■ **Requirement**
Reproduce the whole listing exactly, omitting any picture it holds.
>>
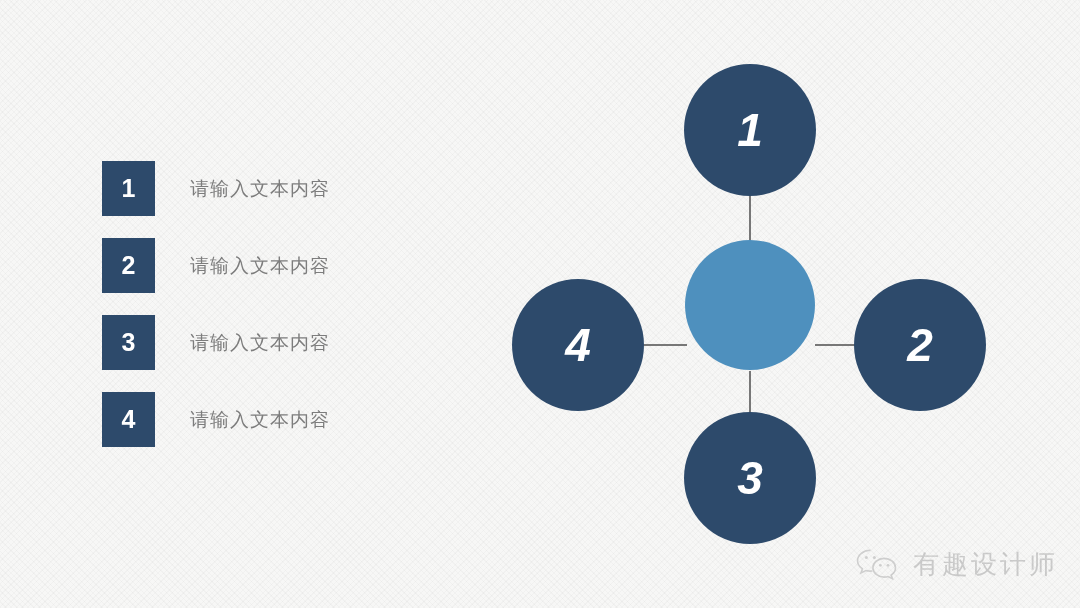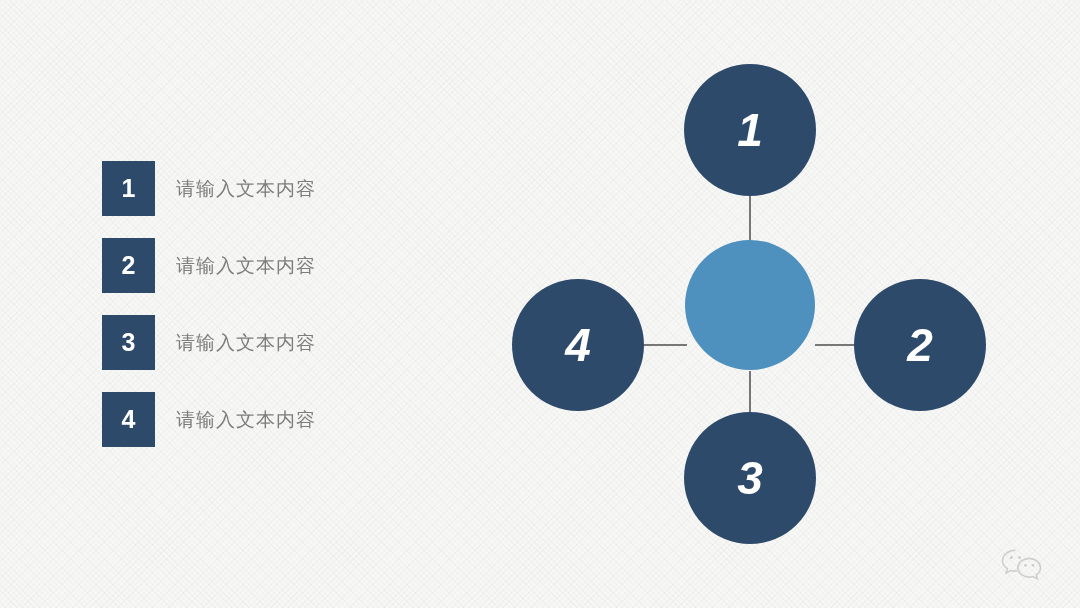"请输入文本内容" .legend-text { margin-left: 21px -> 35px }
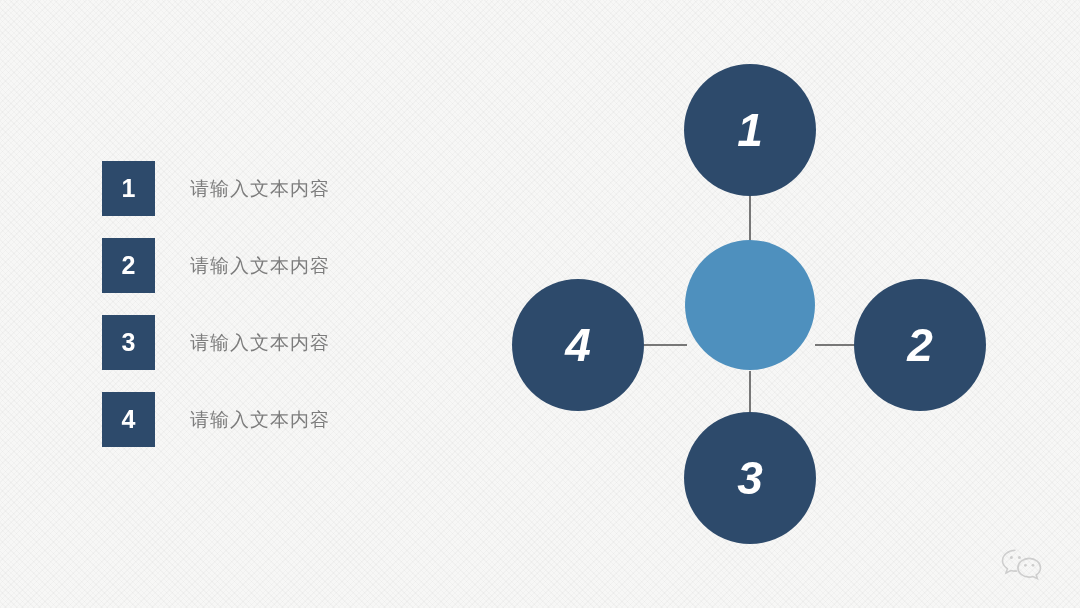"有趣设计师" span.wm-text { html: none -> <span>有趣设计师</span> }
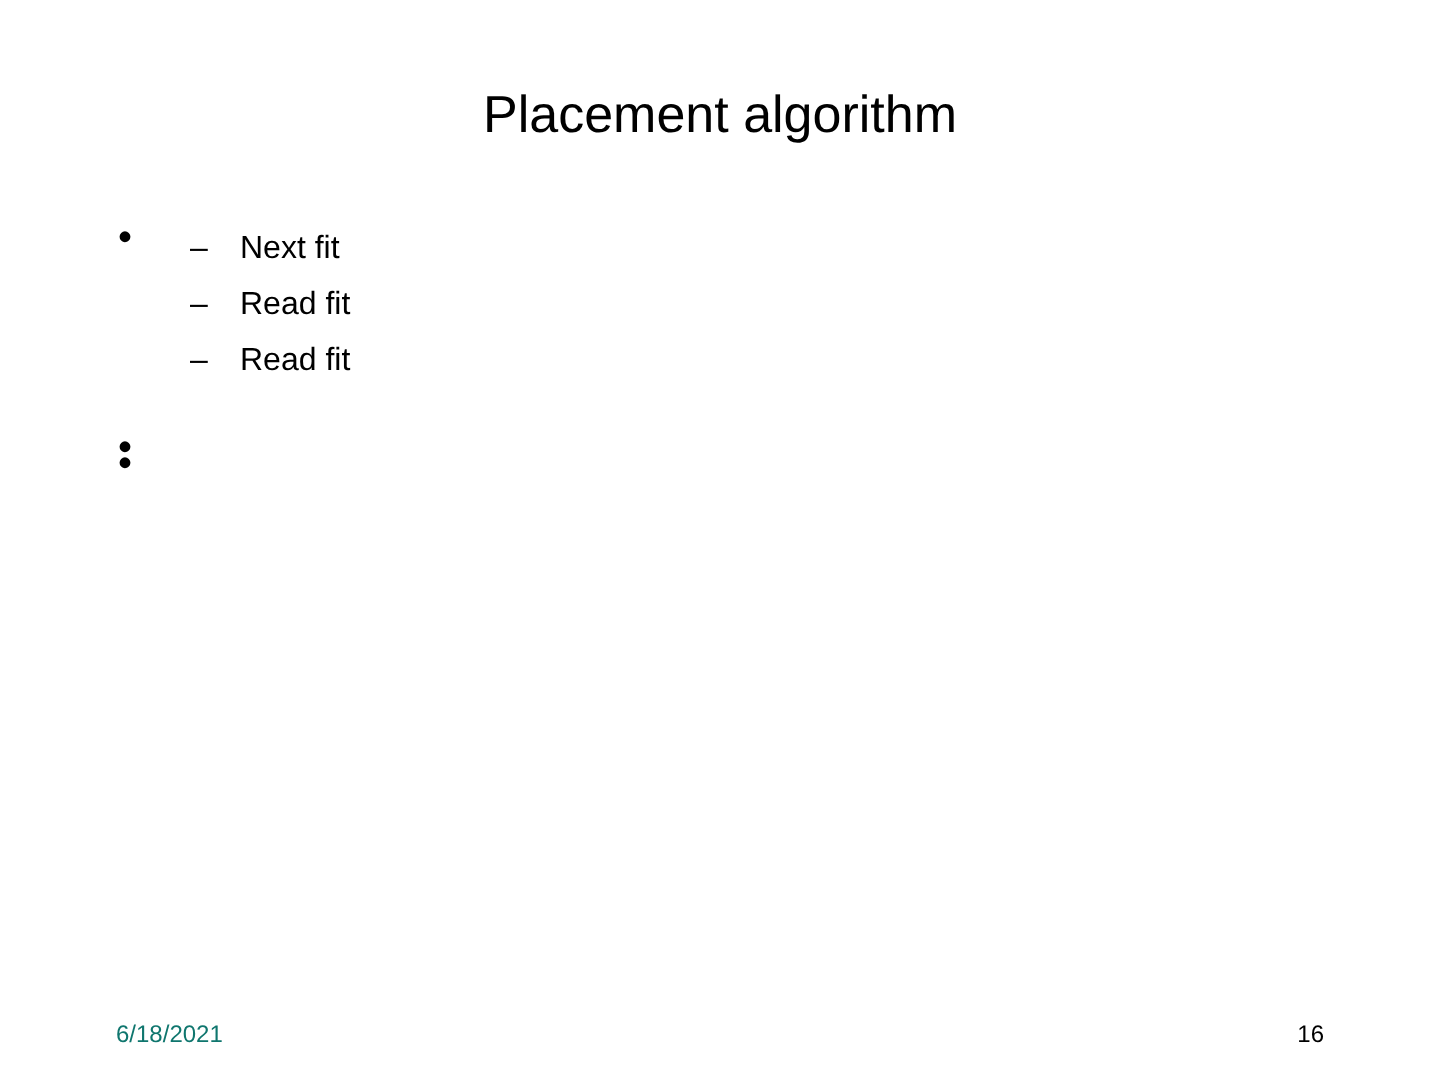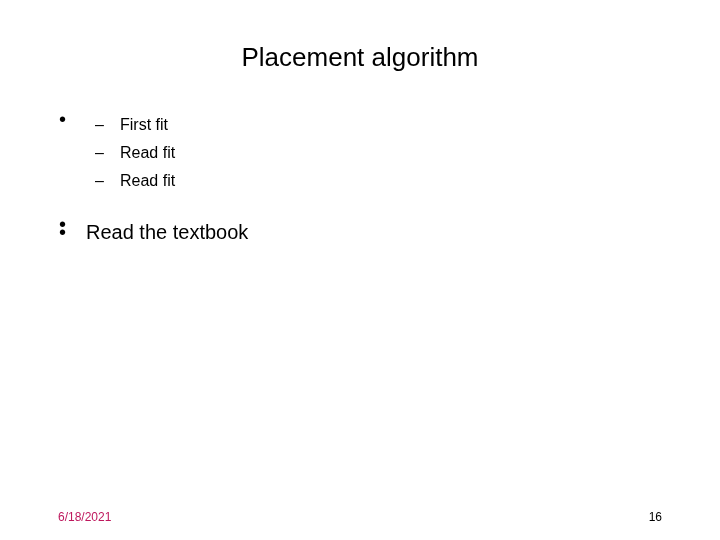"First fit" span { text: First -> Next }
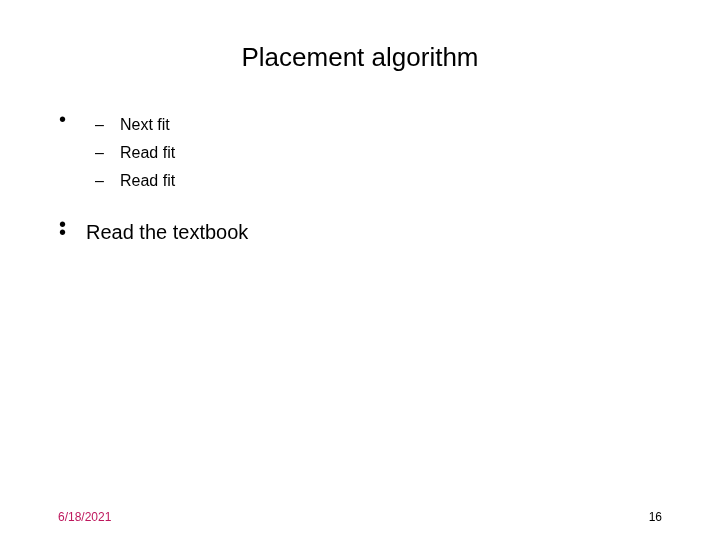"Read the textbook" span { html: <span>Read the textbook</span> -> none }
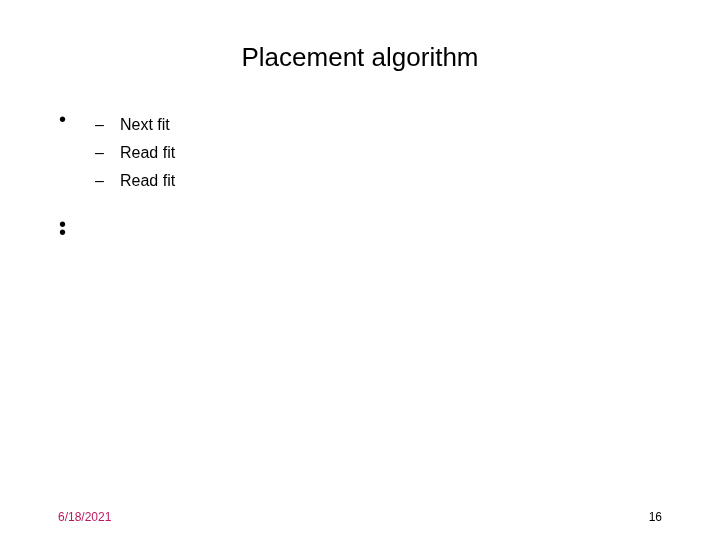"6/18/2021" .footer-date { color: #be185d -> #0f766e }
<<
■ **Reply to the exercise**
"请输入文本内容" .legend-text { margin-left: 21px -> 35px }
"有趣设计师" span.wm-text { html: none -> <span>有趣设计师</span> }
"First fit" span { text: First -> Next }
"Read the textbook" span { html: <span>Read the textbook</span> -> none }
"6/18/2021" .footer-date { color: #be185d -> #0f766e }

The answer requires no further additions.